The teachers’ action builds on information Masterman parents have been asking for over several years. At first, parents trusted the district and believed the school — an elite city magnet that serves children from all over Philadelphia and often ranks at the top of all public schools in the state — was up to par, physically. They began to worry as they learned of asbestos in a storage closet often used by the parents’ group.

“It’s not that we were complacent, it’s just that we believed what they were telling us,” said Barbara Dallao, chair of the parents’ group’s environmental committee. Dallao said the district has let areas of imminent hazard fester at the school for years.

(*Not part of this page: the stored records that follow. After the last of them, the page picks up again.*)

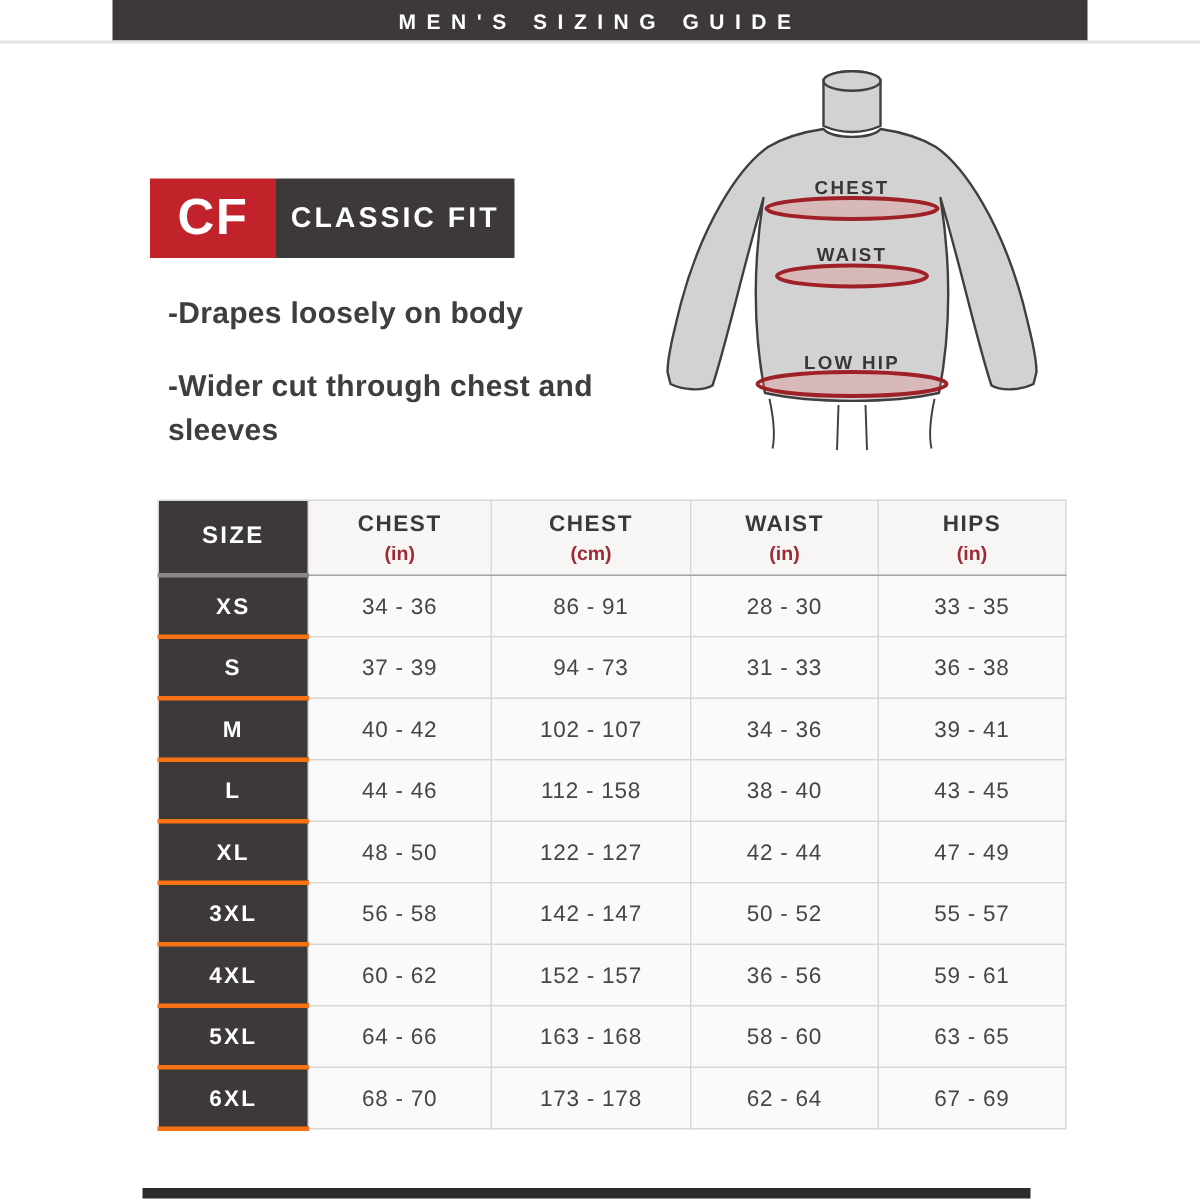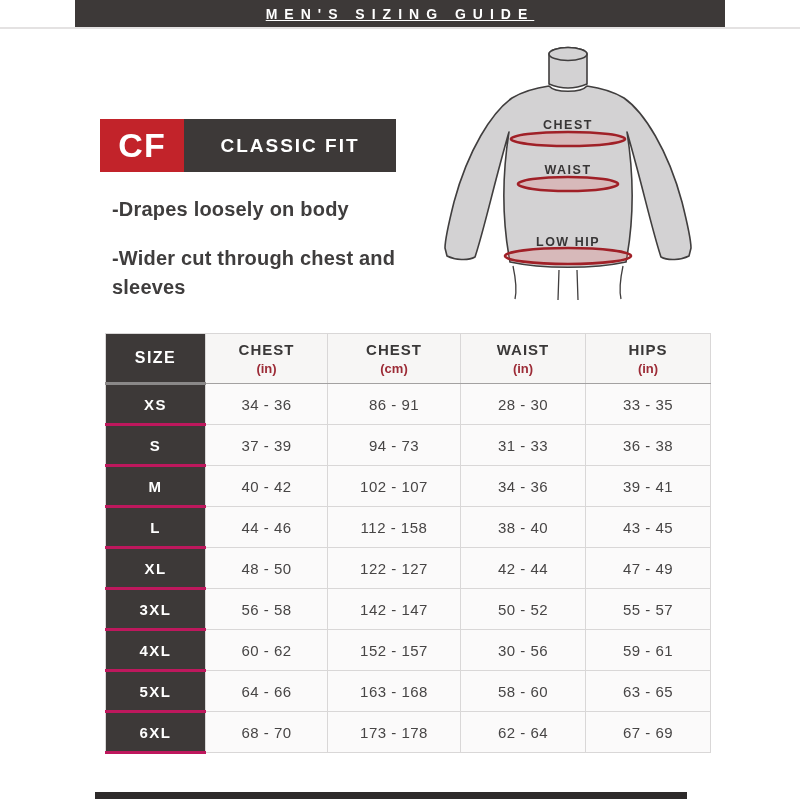"MEN'S SIZING GUIDE" .banner { text-decoration: underline -> none }
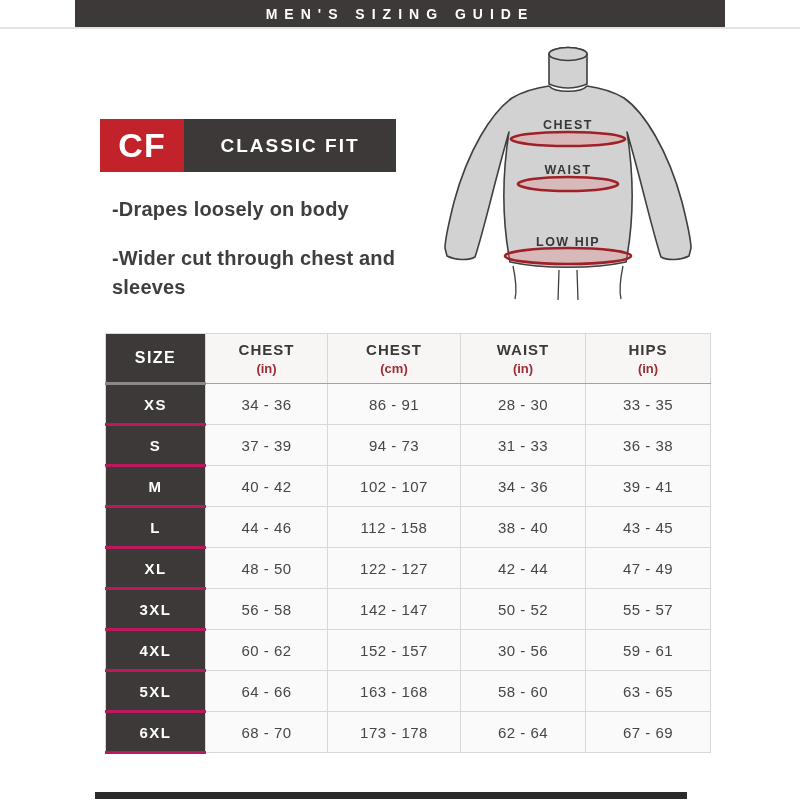"CLASSIC FIT" .fit-name { width: 212px -> 159px }
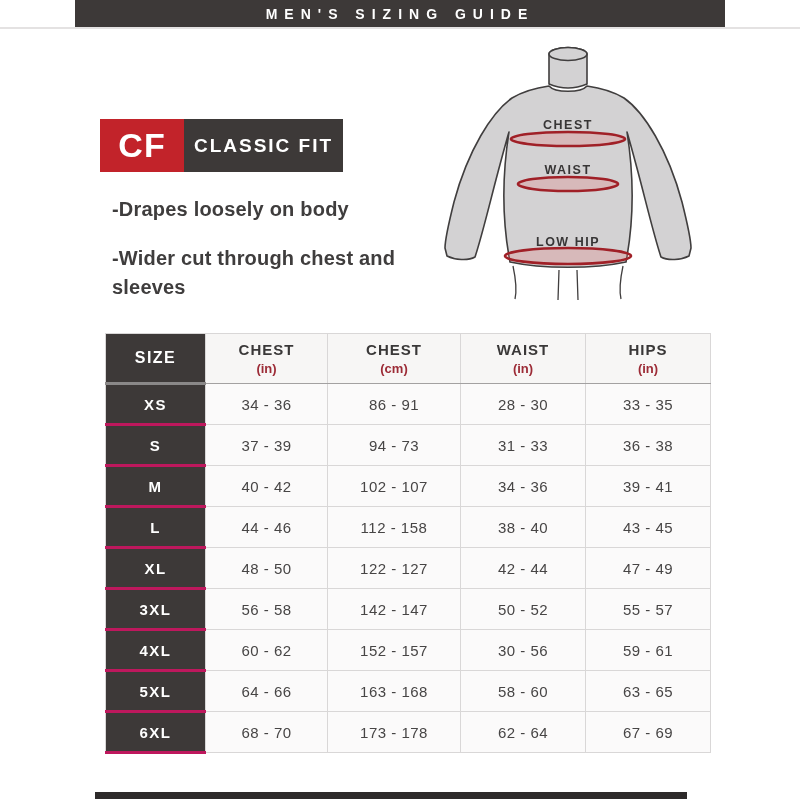"XS" .size-table tbody td.dark { border-bottom: 3px solid #be185d -> 3px solid #f97316 }
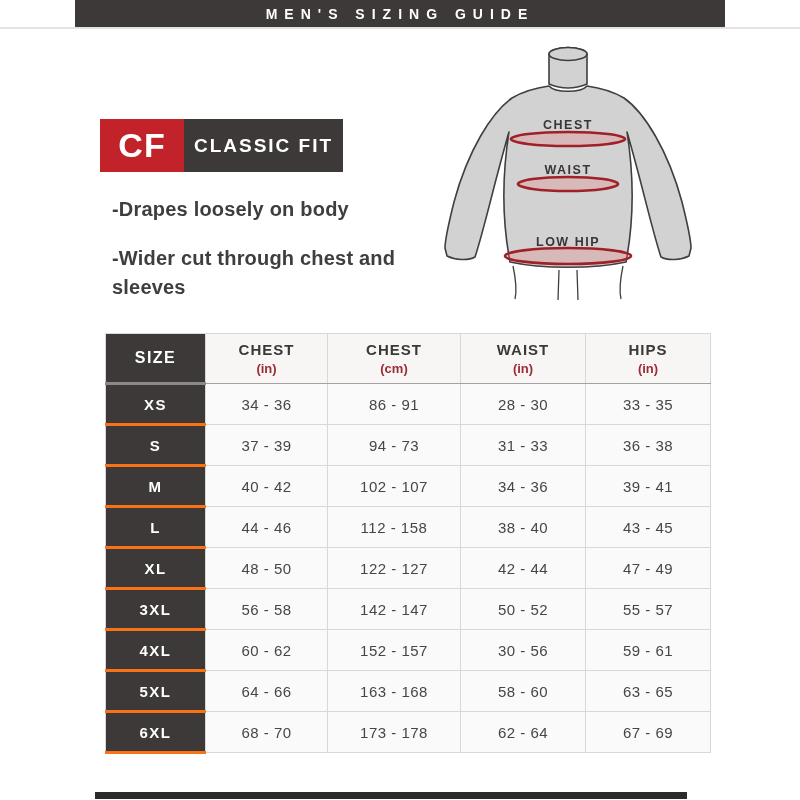"30 - 56" td { text: 30 -> 36 }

The district tried to block parents from getting records, and at times has underplayed or outright lied about asbestos hazards, Dallao said. Eventually, the group got some of the information it was seeking via a Freedom of Information Act request, which showed the latest asbestos risks.

Not making full information easily available “is flipping the bird, and not taking our student and teacher safety seriously,” Dallao said. Parents said that the district needs outside oversight of asbestos jobs going forward and that Masterman is just the tip of the iceberg.

“This fight is for our school and our teachers,” Dallao said, “but it is also our fight for every school, especially those in the most underprivileged areas, who may not know the extent of what’s going on.”